▶ [Problem to solve]: Print only the lines below from the one with "position: relative;" to the one with "height: 0px;", both included, exactly as they stand. Leave pictures out.

*** Data ***

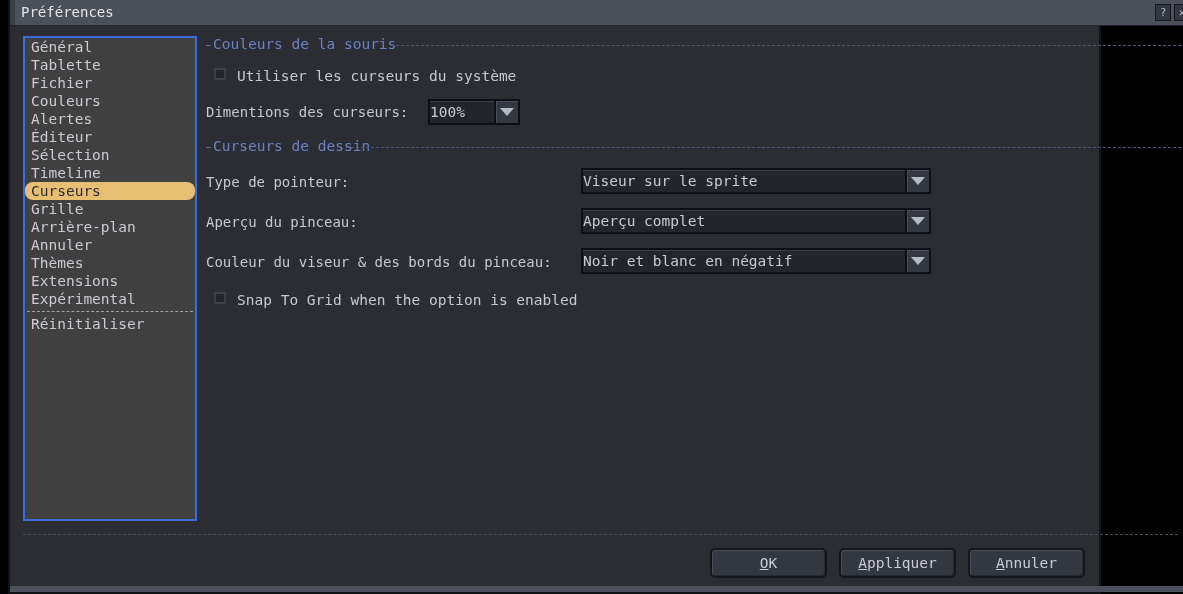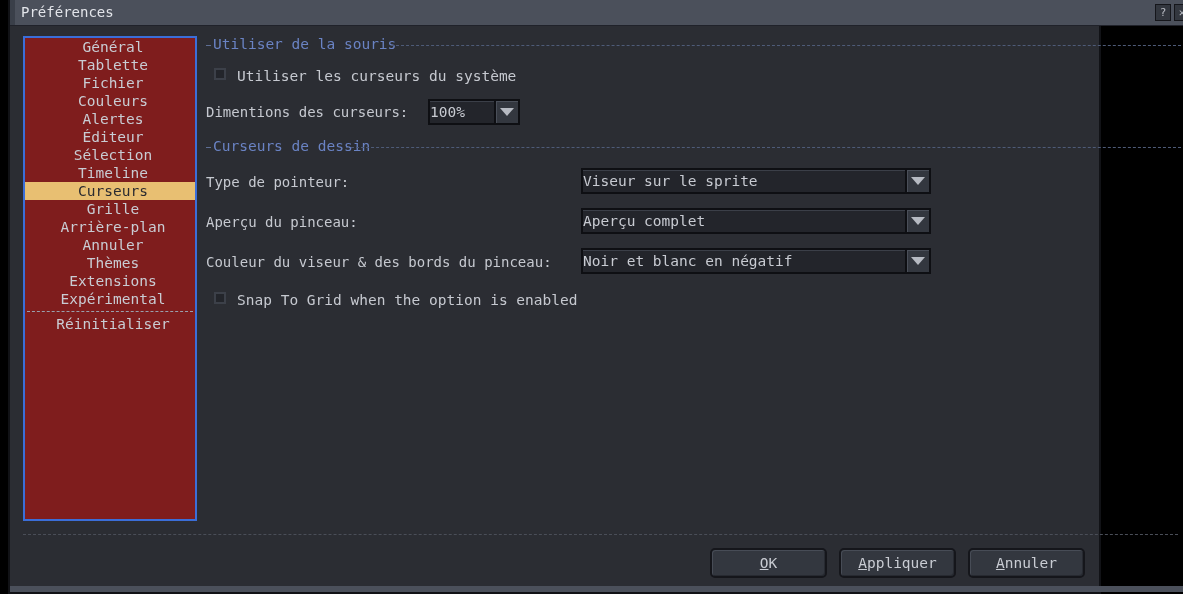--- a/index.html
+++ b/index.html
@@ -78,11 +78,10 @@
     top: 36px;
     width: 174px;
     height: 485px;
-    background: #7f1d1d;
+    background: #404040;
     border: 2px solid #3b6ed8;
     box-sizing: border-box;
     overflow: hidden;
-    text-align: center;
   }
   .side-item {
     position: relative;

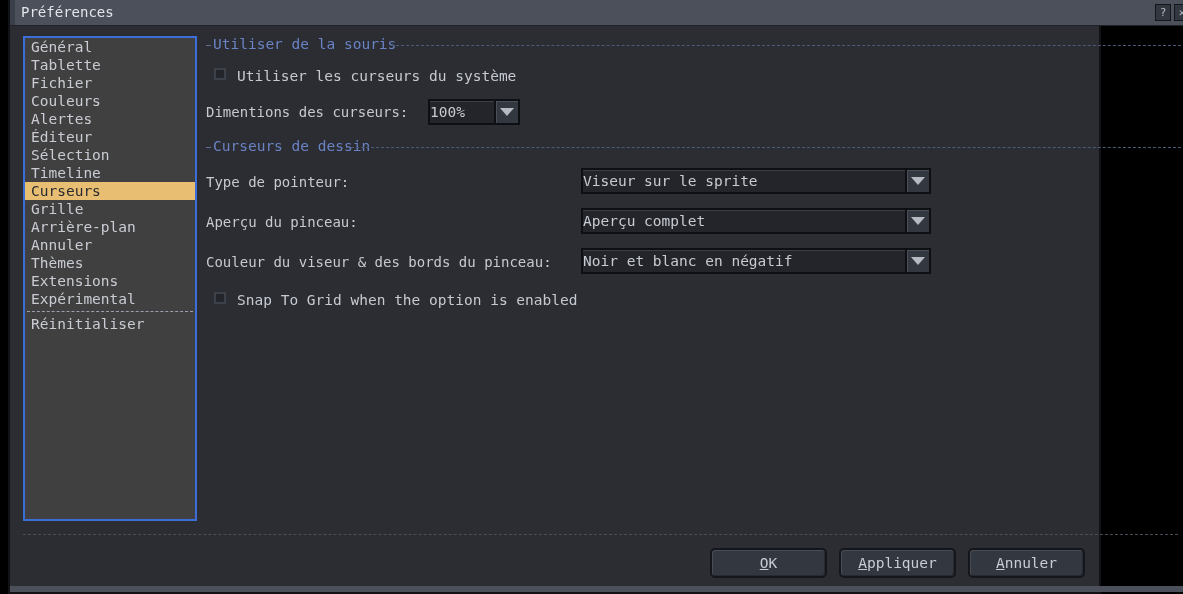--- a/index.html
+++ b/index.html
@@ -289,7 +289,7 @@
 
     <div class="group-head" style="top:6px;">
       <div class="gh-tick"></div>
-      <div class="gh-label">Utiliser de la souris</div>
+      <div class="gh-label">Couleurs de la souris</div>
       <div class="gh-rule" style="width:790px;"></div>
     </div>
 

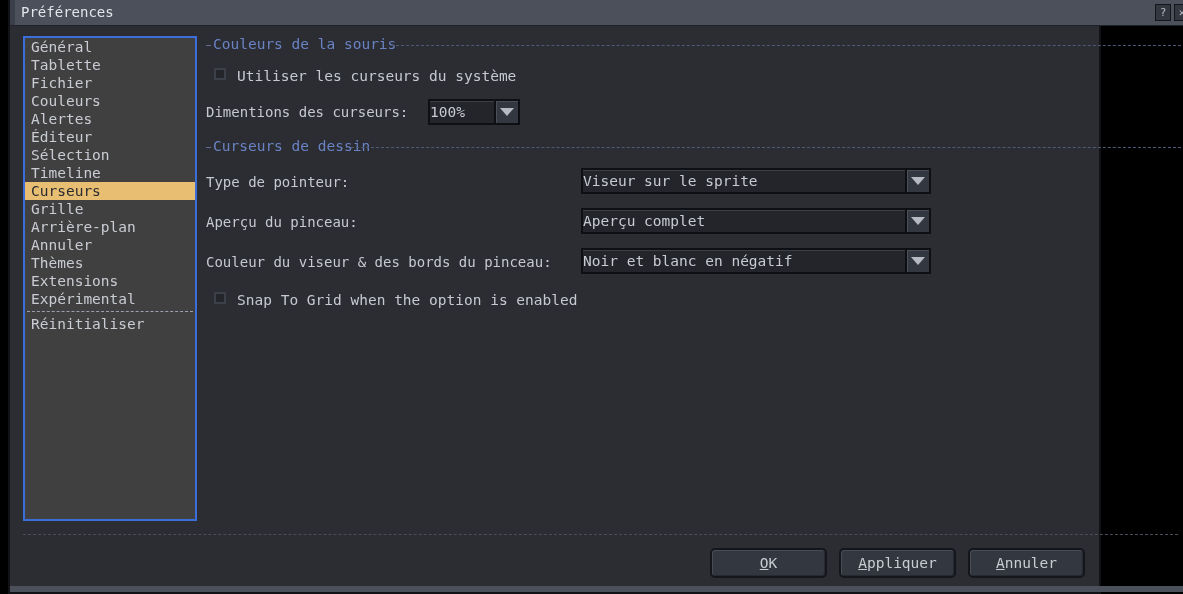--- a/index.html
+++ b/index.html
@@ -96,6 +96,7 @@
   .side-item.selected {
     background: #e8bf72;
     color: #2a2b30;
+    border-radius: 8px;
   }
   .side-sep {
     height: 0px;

*** End of Data ***
*** Data ***

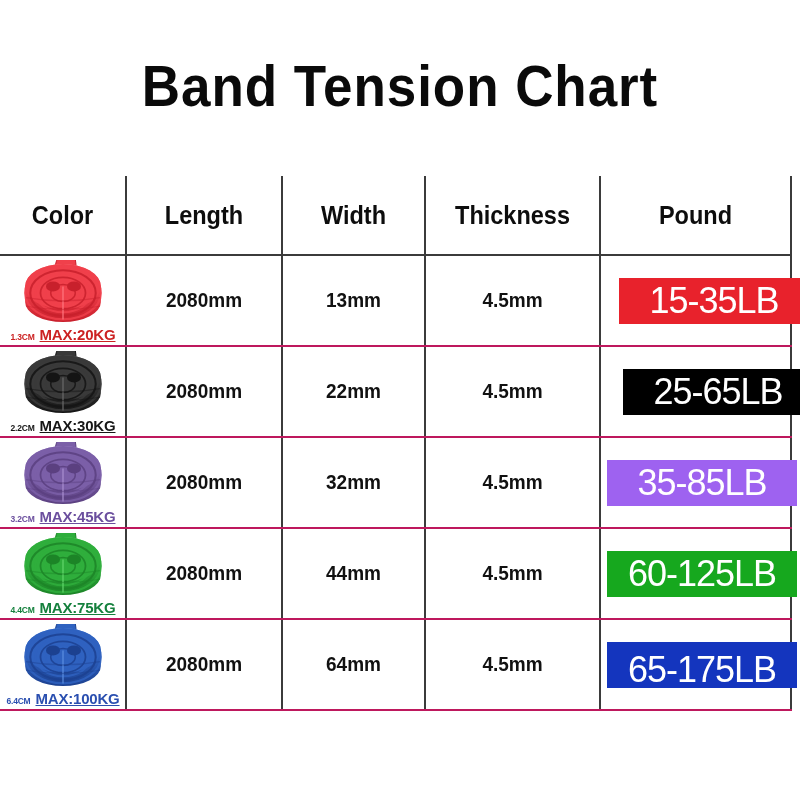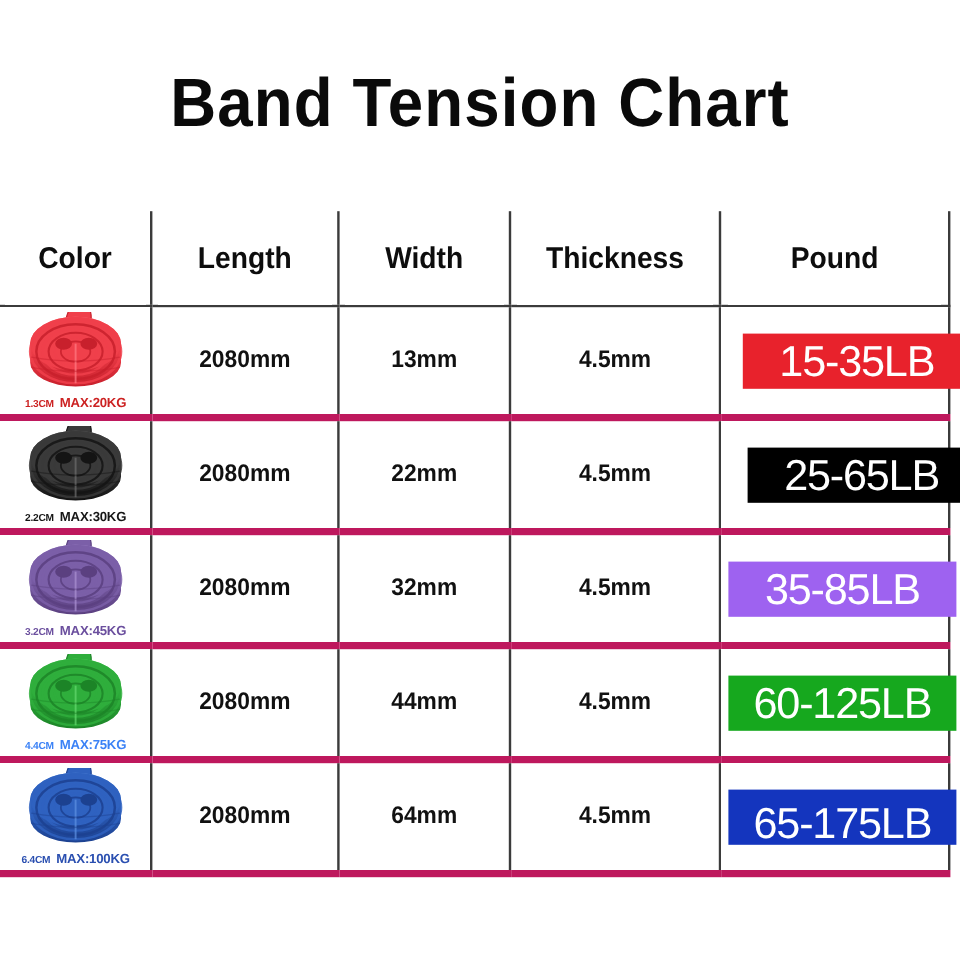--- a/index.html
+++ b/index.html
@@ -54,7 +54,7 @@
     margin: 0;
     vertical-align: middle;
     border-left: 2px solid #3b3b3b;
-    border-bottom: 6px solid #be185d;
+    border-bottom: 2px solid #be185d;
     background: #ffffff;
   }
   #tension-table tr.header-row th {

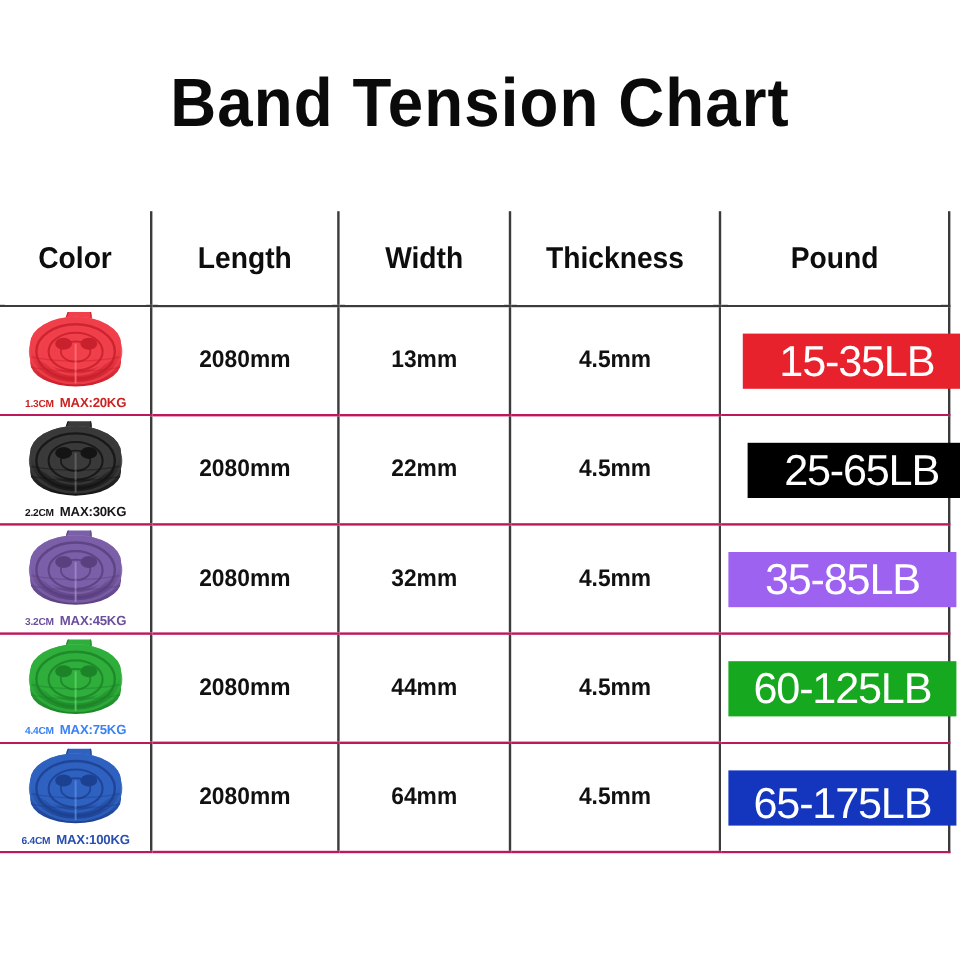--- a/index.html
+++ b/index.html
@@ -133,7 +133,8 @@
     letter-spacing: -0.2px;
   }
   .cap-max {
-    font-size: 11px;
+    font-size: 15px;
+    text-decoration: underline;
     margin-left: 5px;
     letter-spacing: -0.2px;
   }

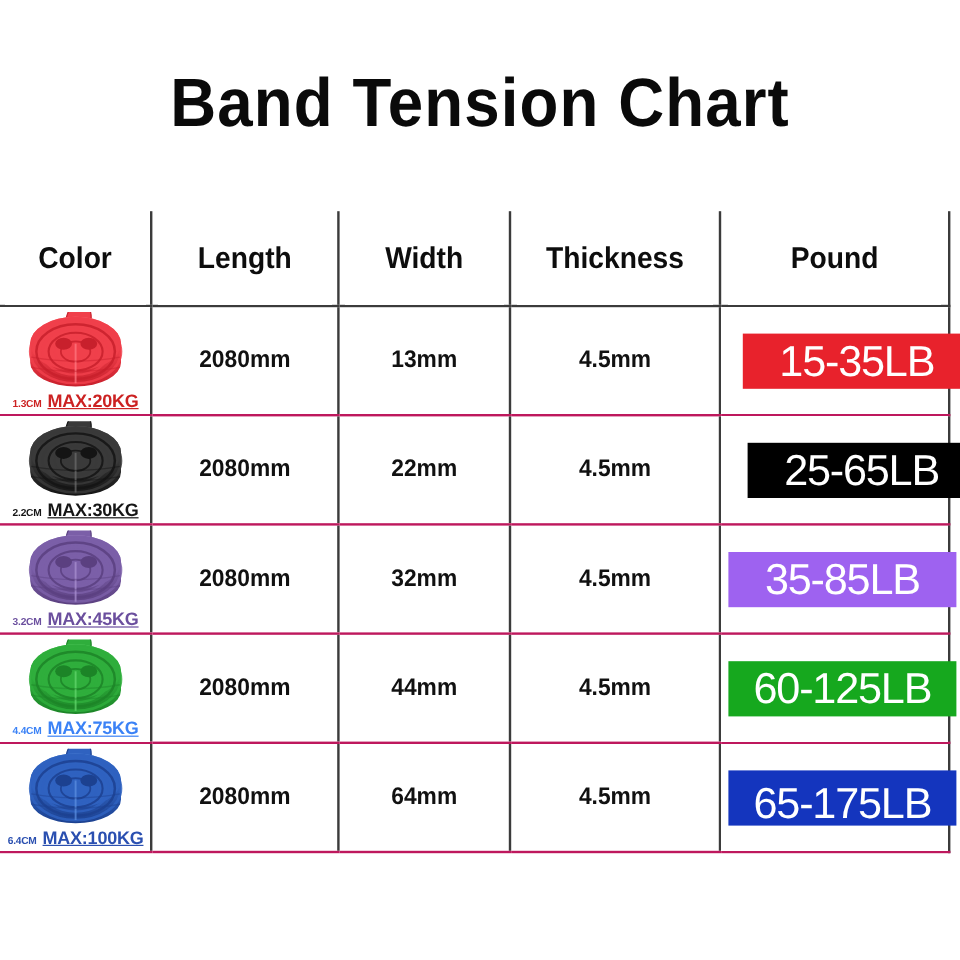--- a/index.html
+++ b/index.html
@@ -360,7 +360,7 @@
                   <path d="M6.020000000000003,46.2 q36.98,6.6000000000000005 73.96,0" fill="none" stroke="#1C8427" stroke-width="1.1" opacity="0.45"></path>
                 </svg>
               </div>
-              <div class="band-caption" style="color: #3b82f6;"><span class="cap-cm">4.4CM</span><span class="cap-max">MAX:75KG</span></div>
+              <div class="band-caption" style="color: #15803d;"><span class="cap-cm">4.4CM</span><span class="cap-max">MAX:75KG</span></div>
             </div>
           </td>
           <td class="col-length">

*** End of Data ***

▶ [Finished task]:
     position: relative;

--- a/index.html
+++ b/index.html
@@ -289,7 +289,7 @@
 
     <div class="group-head" style="top:6px;">
       <div class="gh-tick"></div>
-      <div class="gh-label">Utiliser de la souris</div>
+      <div class="gh-label">Couleurs de la souris</div>
       <div class="gh-rule" style="width:790px;"></div>
     </div>
 

--- a/index.html
+++ b/index.html
@@ -96,6 +96,7 @@
   .side-item.selected {
     background: #e8bf72;
     color: #2a2b30;
+    border-radius: 8px;
   }
   .side-sep {
     height: 0px;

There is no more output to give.